The HBCU Museum in Washington, D.C., launched March 9 and has plans to expand to a second location in Atlanta

Roger Williams
Roger Williams University in Nashville, Tennessee, was a historically black college founded in 1866. Public Domain

In the mid-19th century, when just a scattering of traditionally white colleges in the United States were willing to accept black applicants, the first historically black colleges— the Institute for Colored Youth founded in 1837 (now Cheyney University of Pennsylvania), the Ashmun Institute in 1854 (now Lincoln University), and Wilberforce University in 1856—emerged to give African Americans access to higher education.

Though the end of the Civil War in 1865 brought the freedom and momentum for African American education to expand throughout the country, namely in the South, black students were largely still blocked from traditional instutions. So they continued to have to create their own.

According to ​Samara Freemark of American RadioWorks, black ministers and white philanthropists opened schools in church basements and people’s homes to give formerly enslaved individuals eager to learn an education in the South and beyond.

Some of these school eventually blossomed into full-fledged colleges and universities, and more than 100 of them, collectively known as historically black colleges and universities, or HBCUs, still exist today. And now, the first museum in the world dedicated to highlighting HBCUs has opened its doors, Anne Branigin reports for The Root.

Visitors at the museum, located in a 638-square-foot storefront on 7610A Georgia Ave NW, Washington, D.C., can see the history and impact of HBCUs on black culture in America through historic photos and memorabilia from the schools and some of their best-known graduates.

In an interview with the Washington Business Journal’s Rebecca Cooper, executive director Terrence Forte says he wants the museum to “bridge the gap for those who might not know about historically black college and universities’ stories.” Forte, who founded the museum with his family (both of Forte’s parents are graduates of Howard University), says the opening of the space, which serves as a welcoming center, is the first phase of a four-stage plan to open a larger for-profit museum in the D.C.

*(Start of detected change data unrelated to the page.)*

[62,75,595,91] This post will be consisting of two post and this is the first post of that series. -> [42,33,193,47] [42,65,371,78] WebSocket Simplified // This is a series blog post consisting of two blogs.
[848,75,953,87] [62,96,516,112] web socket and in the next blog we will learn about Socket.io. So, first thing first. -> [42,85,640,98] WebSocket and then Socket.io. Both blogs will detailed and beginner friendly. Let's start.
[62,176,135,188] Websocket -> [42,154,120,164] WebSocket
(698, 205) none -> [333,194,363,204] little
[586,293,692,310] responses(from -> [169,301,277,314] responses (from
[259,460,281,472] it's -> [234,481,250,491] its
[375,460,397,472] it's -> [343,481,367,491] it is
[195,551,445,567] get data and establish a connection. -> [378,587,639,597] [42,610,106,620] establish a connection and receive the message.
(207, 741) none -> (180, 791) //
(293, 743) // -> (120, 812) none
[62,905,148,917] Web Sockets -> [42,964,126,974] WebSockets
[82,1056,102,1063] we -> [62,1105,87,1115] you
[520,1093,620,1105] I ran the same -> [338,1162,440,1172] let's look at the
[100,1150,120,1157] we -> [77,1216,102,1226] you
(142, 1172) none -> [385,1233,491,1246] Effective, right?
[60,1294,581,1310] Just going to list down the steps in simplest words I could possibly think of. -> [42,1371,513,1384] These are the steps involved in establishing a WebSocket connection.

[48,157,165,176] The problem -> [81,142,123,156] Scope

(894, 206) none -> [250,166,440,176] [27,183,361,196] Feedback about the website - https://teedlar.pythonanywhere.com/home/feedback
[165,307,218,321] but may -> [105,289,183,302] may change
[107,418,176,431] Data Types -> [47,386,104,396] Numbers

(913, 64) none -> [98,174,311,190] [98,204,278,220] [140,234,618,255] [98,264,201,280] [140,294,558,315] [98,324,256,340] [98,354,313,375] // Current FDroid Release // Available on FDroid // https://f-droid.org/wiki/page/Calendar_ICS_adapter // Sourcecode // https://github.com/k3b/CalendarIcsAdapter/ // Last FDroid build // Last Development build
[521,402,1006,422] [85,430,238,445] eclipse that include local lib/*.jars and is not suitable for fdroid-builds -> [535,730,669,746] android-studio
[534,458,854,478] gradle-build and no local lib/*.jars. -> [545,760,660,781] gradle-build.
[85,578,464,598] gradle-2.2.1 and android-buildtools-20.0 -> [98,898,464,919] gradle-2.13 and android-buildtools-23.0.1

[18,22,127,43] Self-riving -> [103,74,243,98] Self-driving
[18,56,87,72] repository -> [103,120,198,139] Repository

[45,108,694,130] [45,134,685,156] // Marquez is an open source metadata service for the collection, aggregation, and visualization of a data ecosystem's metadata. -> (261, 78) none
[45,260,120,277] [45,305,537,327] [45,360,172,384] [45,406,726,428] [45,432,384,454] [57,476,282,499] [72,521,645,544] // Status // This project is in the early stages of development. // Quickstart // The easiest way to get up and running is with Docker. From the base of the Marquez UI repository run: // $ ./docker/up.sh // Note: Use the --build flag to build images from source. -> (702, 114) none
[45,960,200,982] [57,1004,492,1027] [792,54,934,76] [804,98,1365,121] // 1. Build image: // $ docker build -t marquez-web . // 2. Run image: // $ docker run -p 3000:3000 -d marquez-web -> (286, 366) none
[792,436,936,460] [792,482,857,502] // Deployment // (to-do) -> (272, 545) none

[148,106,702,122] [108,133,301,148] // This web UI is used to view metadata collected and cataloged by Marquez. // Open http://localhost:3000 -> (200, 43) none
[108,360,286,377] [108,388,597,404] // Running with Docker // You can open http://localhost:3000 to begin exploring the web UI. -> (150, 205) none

According to Smithsonian's National Museum of African American History and Culture, more than 90 HBCUs were established between 1861 and 1900. (HBCUs are defined by the Higher Education Act of 1965 as a college or university established before 1964 with the mission of educating black Americans.)

Since then, black colleges have been responsible for some of the country’s most successful doctors, scientists and engineers. Though HBCUs represent just around 3 percent of colleges and universities in the U.S., according to 2016 statistics by the U.S. Department of Education, they're responsible for 27 percent of African-American students graduating with bachelor's degrees in STEM fields.

The museum, which opened its doors March 9, comes at a time when HBCUs are seeing increased demand, due in part to an increasingly polarized political climate.

"Enrollment at many HBCUs, which surged in 2016 and 2017, cannot be disentangled from students’ rising concerns about a world that seems to consistently devalue and dehumanize them," as National Geographic reported earlier this year.

In addition to providing a history lesson, the HBCU Museum's website details big plans going forward—they include funding a scholarship program, providing weekly tutoring sessions for local high school and college students, and organizing business seminars and conferences. A second museum, in Atlanta, is also in the works.